First off, I have my health. More than I have in a long time, actually; I haven't twisted my ankle in months, despite taking some vicious falls recently, my back hasn't gone out, and save for a brief bout of office crud, I haven't caught any colds or flus. My teeth don't hurt, my balance is good, I'm feeling enthusiastic about getting out and getting moving, and it all just feeds back into feeling even better. Life is pretty good. Also, this has quite possibly been the best hair week of my adult life.

I have a decent job that pays me a living wage, engages my attention, and allows me to work with a lot of very cool people. In an ideal world, I wouldn't have to work at all (of course), but if work is required, I could do a lot worse. I post a lot when working, because my brain tends to function in periods of intense concentration followed by five-minute spurts of rambling; the rambling gets dumped here. But still, I enjoy what I do, and I need to remember that.

I'm writing again! My writer's block regarding The Brightest Fell (Toby, book five) has pretty much dissolved, which leaves me hopeful about getting back to work on Lady of the Underground sooner than later. So perhaps I won't be lynched by my own proofreaders after all. I have a few other projects in process, most of which I'm still being quiet about, but Jane and I are definitely back on speaking terms.

The astonishing amount of help that appears when I decide I want to do something insane. The list of people helping me prepare for OVFF is truly impressive at this point, and covers aspects from costuming to artwork and musical support -- I may actually be finished getting ready by the time October rolls around, rather than screaming and flailing at the last minute. Wow.

Lilly. She's a wonder and a delight, and while I complain about her constantly, I wouldn't trade her for anything in the world.

My clones. Merav is the voice of continual reason, she's the person I cry on and cling to, she holds me steady when everything is falling down. Batya is comforting and constant, and even when she's not here, I know I'm not alone, because she exists. I've always had a core of close, necessary female friends. I just got really lucky with the ones I have now.

Everyone closer to home. Jeanne, Michael, Amanda, Chris, Rey, The Cat, Our Meg, Alison, Paul, Beckett, Julie...these are the people who keep me sane. Who go to lunch with me, talk to me, go to the movies with me when I can't handle the real world, walk the flea market with me in the dead of summer, and generally let me share their lives with them, because that's part of what friends do. I am so blessed where people are concerned. I don't think I show that often enough, or concretely enough, but I am.

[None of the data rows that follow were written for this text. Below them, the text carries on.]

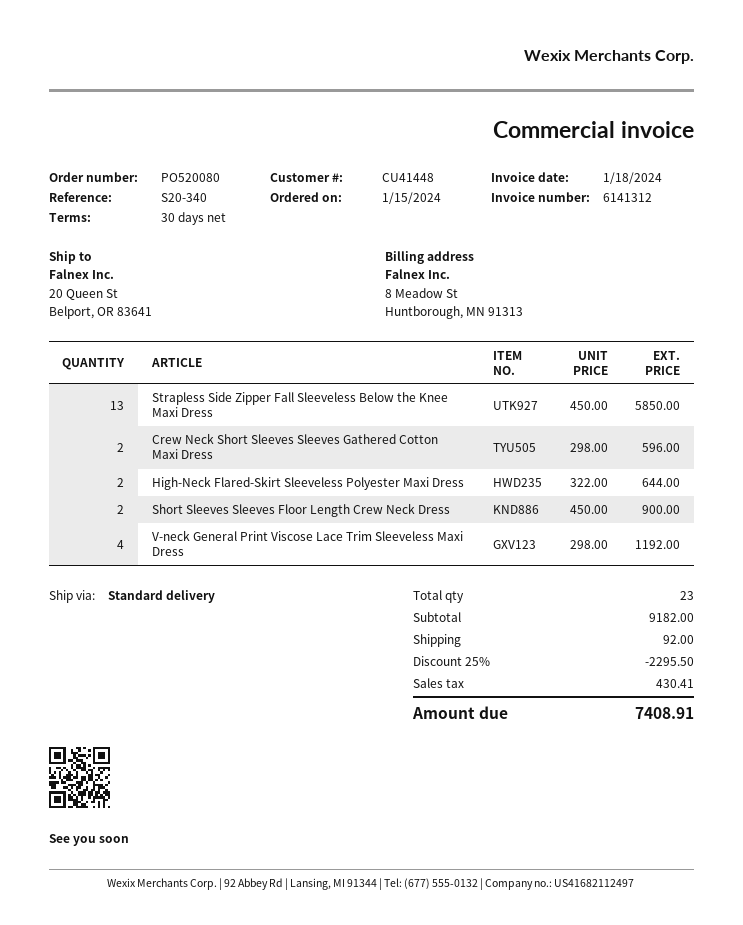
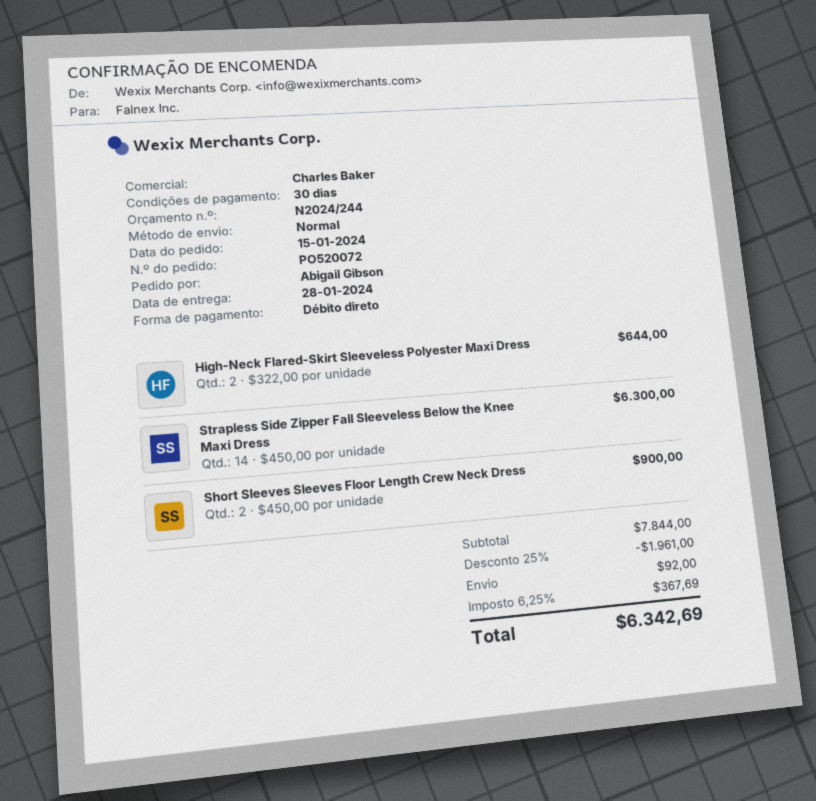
order number: PO520080 -> PO520072
Strapless Side Zipper Fall Sleeveless Below the Knee Maxi Dress: 13 x 450.00 = 5850.00 -> 14 x 450.00 = 6300.00
Crew Neck Short Sleeves Sleeves Gathered Cotton Maxi Dress: 2 x 298.00 = 596.00 -> none
V-neck General Print Viscose Lace Trim Sleeveless Maxi Dress: 4 x 298.00 = 1192.00 -> none
subtotal: 9182.00 -> 7844.00
discount: 25% = 2295.50 -> 25% = 1961.00
tax: 430.41 -> 367.69
total: 7408.91 -> 6342.69

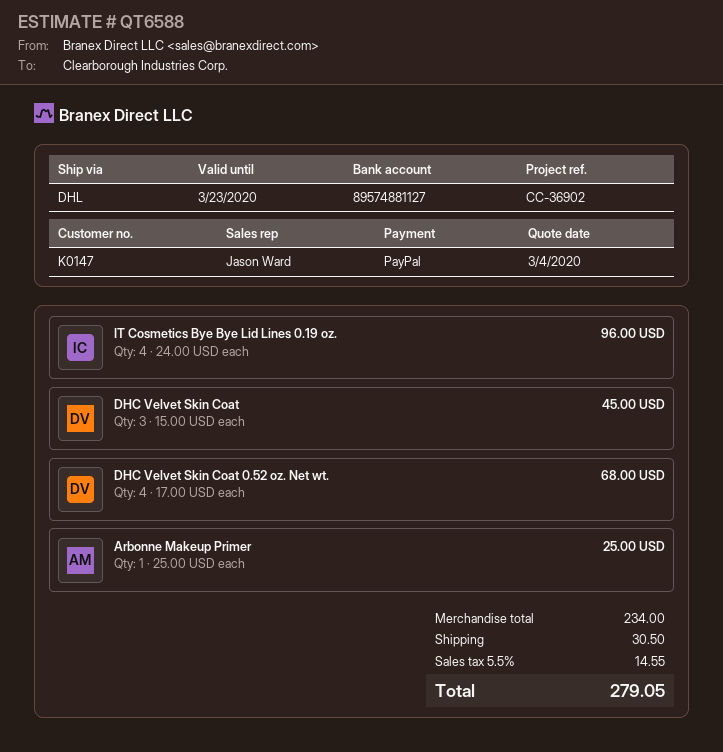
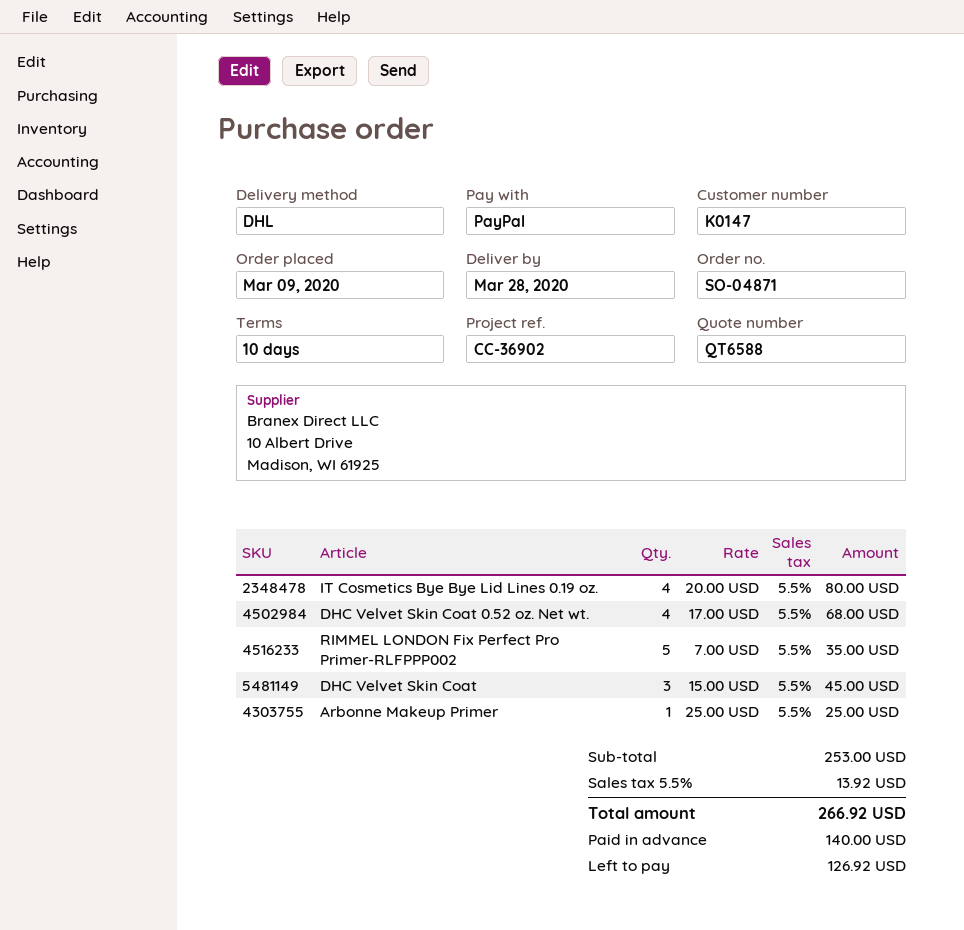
IT Cosmetics Bye Bye Lid Lines 0.19 oz.: 4 x 24.00 = 96.00 -> 4 x 20.00 = 80.00
RIMMEL LONDON Fix Perfect Pro Primer-RLFPPP002: none -> 5 x 7.00 = 35.00
subtotal: 234.00 -> 253.00
shipping: 30.50 -> none
tax: 5.5% = 14.55 -> 5.5% = 13.92
total: 279.05 -> 266.92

Meredith. Everything else has already been said.

Baja Fresh. Stop looking at me like that. I love pseudo-Mexican food, and there's a Baja Fresh near my house, and it's both fast and easy, and a great way to improve my mood when I'm feeling down. I feel no regrets about my affection for the Baja Burrito, nor for my tendency to treat the pico de gallo like it was a beverage instead of a garnish. Mmmmmmmm, tomato.

Flying Colours Comics and Other Cool Stuff. I've been going there since the place opened, seventeen years ago; long enough that Joe, the owner, scolded me for mistakenly claiming it was twenty years, because 'you should know better'. They special-order the things they know I'll like, they hold my saver bag for months when they need to, and going for my comics every week isn't just a treat, it's a comforting ritual, like going home. So I'm celebrating it. So there.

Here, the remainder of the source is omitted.